▶ _Assigned task_
Extract the lines from the first line of the records below through the line containing "docker compose build", inclusive, and reproduce them exactly as written.
═══ Entries shown
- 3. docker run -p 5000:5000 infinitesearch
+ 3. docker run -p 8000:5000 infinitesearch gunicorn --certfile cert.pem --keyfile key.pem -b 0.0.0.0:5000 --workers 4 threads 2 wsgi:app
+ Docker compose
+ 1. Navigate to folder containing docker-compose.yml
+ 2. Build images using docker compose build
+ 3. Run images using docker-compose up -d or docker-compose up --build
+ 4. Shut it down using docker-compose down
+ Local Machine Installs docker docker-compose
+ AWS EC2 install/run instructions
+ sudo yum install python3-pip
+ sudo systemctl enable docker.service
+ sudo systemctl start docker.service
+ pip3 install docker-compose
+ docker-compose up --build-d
══════
▶ _Answer for the task_
- 3. docker run -p 5000:5000 infinitesearch
+ 3. docker run -p 8000:5000 infinitesearch gunicorn --certfile cert.pem --keyfile key.pem -b 0.0.0.0:5000 --workers 4 threads 2 wsgi:app
+ Docker compose
+ 1. Navigate to folder containing docker-compose.yml
+ 2. Build images using docker compose build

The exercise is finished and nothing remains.